# Exercise instructions
Exactly as they appear below, repeat the lines from the one with "[570,152,610,171] [82,183,375,206] 而是ringojs/jsgi/response，" through the one with "[1208,636,1228,656] 台 -> [669,856,687,873] 后", and no others.

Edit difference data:
Content starts

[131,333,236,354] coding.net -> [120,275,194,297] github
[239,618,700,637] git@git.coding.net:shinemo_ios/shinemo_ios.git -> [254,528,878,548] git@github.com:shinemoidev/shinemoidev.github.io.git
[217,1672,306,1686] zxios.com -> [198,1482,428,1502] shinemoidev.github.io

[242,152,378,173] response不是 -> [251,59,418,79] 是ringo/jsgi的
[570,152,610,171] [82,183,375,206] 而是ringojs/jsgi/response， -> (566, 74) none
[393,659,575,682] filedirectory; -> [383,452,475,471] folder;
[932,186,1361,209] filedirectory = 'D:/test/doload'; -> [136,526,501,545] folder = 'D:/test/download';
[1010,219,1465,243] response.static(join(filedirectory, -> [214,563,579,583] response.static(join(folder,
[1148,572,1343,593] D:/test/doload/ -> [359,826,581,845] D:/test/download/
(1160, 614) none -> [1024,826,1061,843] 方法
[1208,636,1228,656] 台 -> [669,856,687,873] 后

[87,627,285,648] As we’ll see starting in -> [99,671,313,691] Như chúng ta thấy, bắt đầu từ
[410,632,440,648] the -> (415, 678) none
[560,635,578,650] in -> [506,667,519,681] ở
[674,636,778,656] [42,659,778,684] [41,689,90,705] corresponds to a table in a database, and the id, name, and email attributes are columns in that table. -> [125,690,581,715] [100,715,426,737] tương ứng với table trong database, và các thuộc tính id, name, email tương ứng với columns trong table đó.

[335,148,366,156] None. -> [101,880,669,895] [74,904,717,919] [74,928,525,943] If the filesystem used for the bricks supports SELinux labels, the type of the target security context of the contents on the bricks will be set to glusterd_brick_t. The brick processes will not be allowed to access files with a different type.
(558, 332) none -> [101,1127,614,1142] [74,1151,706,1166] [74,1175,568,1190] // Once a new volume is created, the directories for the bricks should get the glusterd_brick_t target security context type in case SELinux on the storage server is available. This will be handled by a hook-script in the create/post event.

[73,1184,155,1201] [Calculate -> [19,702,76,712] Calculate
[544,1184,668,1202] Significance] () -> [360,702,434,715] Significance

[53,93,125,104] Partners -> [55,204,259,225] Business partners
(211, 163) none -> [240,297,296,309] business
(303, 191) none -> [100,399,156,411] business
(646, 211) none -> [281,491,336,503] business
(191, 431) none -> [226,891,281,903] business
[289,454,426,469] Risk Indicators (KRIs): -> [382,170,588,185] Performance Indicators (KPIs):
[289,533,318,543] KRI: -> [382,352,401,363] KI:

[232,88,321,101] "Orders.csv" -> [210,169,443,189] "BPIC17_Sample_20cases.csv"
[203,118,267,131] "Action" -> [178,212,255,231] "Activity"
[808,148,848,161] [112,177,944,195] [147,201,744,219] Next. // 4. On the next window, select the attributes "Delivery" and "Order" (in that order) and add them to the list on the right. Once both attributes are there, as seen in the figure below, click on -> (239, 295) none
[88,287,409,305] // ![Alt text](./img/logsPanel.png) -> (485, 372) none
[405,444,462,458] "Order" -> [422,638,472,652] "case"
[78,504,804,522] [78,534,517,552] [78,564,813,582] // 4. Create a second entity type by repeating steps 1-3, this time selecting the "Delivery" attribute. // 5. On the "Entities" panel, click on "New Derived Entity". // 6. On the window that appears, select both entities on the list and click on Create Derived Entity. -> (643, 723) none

Content ends

# Answer box
[570,152,610,171] [82,183,375,206] 而是ringojs/jsgi/response， -> (566, 74) none
[393,659,575,682] filedirectory; -> [383,452,475,471] folder;
[932,186,1361,209] filedirectory = 'D:/test/doload'; -> [136,526,501,545] folder = 'D:/test/download';
[1010,219,1465,243] response.static(join(filedirectory, -> [214,563,579,583] response.static(join(folder,
[1148,572,1343,593] D:/test/doload/ -> [359,826,581,845] D:/test/download/
(1160, 614) none -> [1024,826,1061,843] 方法
[1208,636,1228,656] 台 -> [669,856,687,873] 后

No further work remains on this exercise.